Durante entrevistas, a prefeita apresentou vídeos onde dialoga de forma direta com pessoas em situação de rua, explicando que a firmeza na comunicação não se traduz em expulsão ou maus-tratos. "Quando falo que não queremos ninguém na rua em Balneário Camboriú, não é porque estamos fazendo trabalho de higienização. Não é isso. É porque eu não acho certo a pessoa morar na rua. Você não encontra dignidade na rua", declarou.

Pavan relatou experiências pessoais em abordagens sociais, que vão desde o encontro com indivíduos portando armas brancas, exigindo acionamento das forças de segurança, até casos de jovens necessitando apenas de orientação e apoio para buscar tratamento. Ela mencionou o caso de um jovem que estava nas ruas devido a problemas familiares, e também citou abordagens a mulheres grávidas e casais com crianças que chegaram à cidade em busca de oportunidades, mas sem suporte.

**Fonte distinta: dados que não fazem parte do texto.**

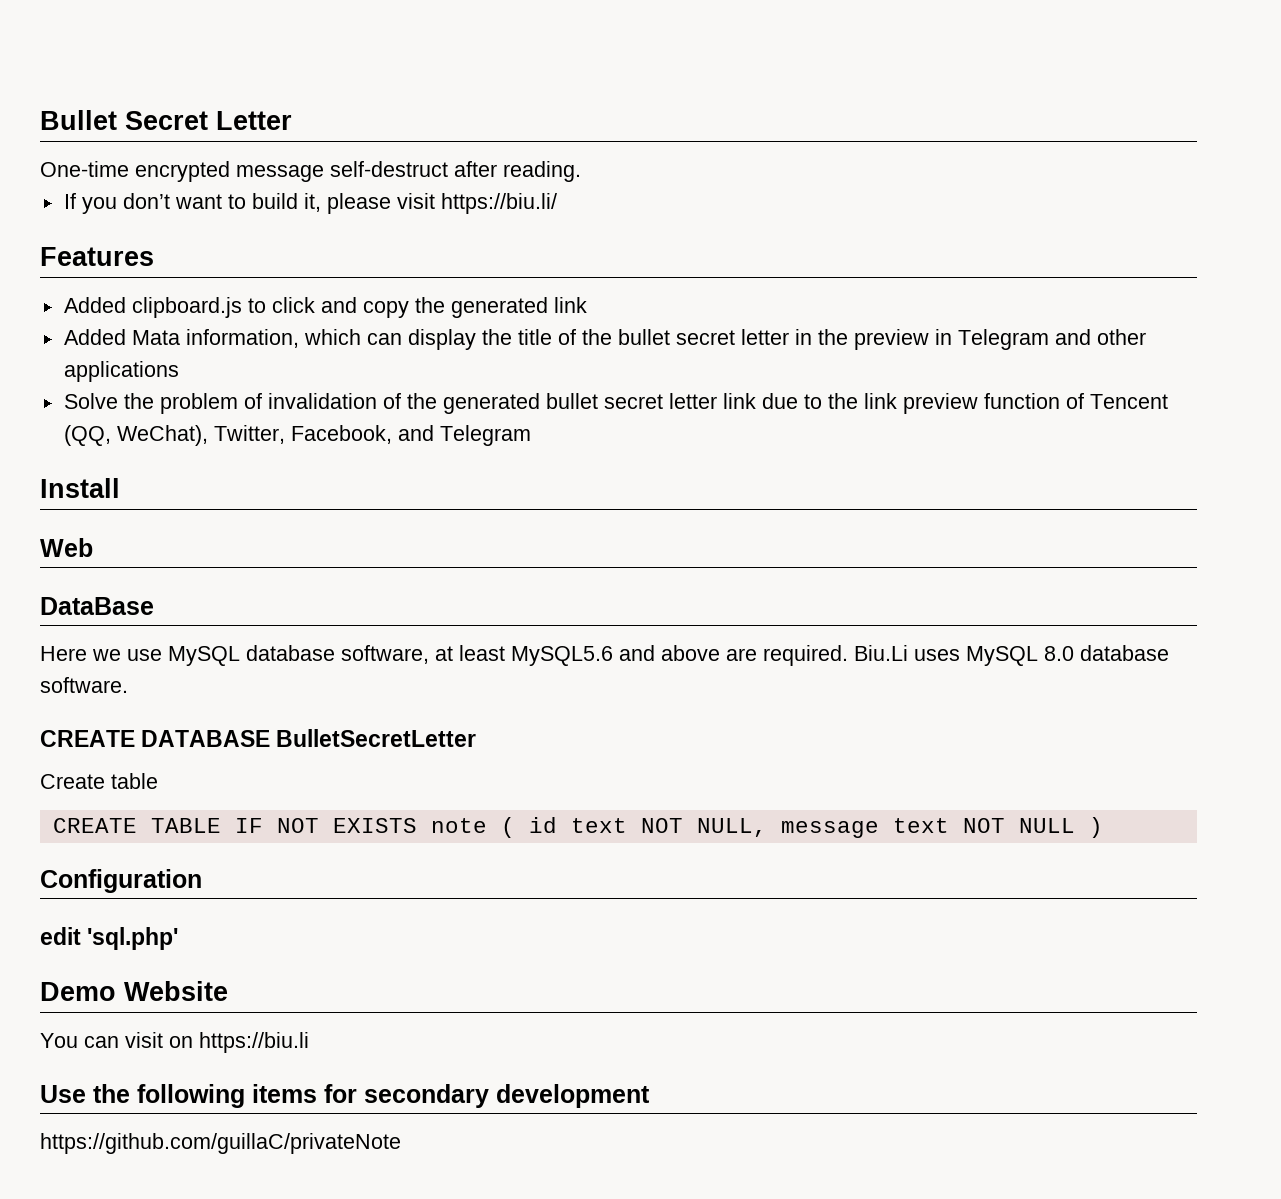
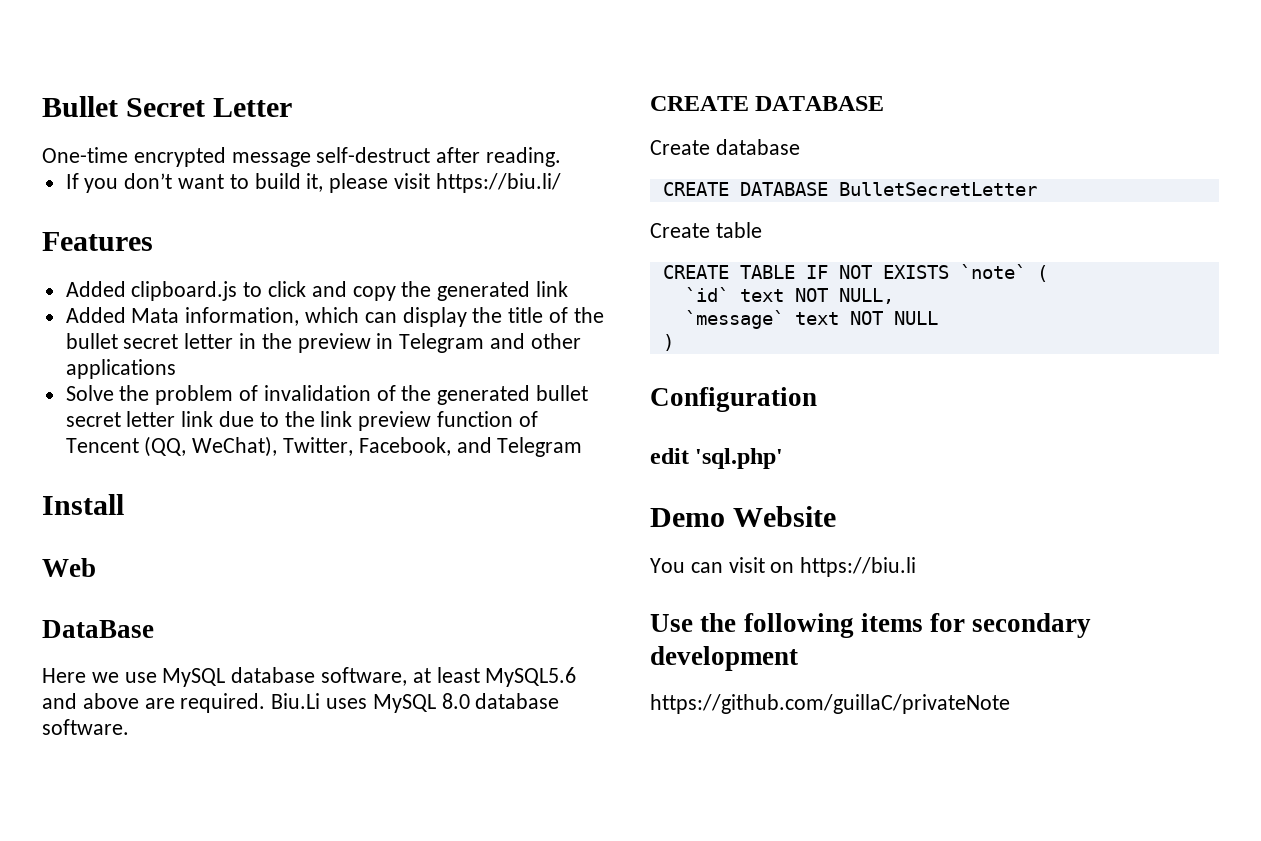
  Biu.Li uses MySQL 8.0 database software.
+ CREATE DATABASE
+ Create database
- CREATE TABLE IF NOT EXISTS note ( id text NOT NULL, message text NOT NULL )
+ CREATE TABLE IF NOT EXISTS `note` (
+ `id` text NOT NULL,
+ `message` text NOT NULL
+ )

A gestão municipal implementou um sistema de atendimento que cobre "o começo, o meio e o fim", incluindo a conquista da autorização para internações involuntárias, em parceria com o Ministério Público. Outras ações incluem o pagamento de passagens para o retorno de moradores de rua às suas cidades de origem, mediante comprovação de endereço, e o encaminhamento para emprego e tratamento. A prefeita também criticou prefeitos de outras cidades que, segundo ela, orientam moradores de rua a se deslocarem para Balneário Camboriú, afirmando que a cidade não será um destino para problemas de outras localidades.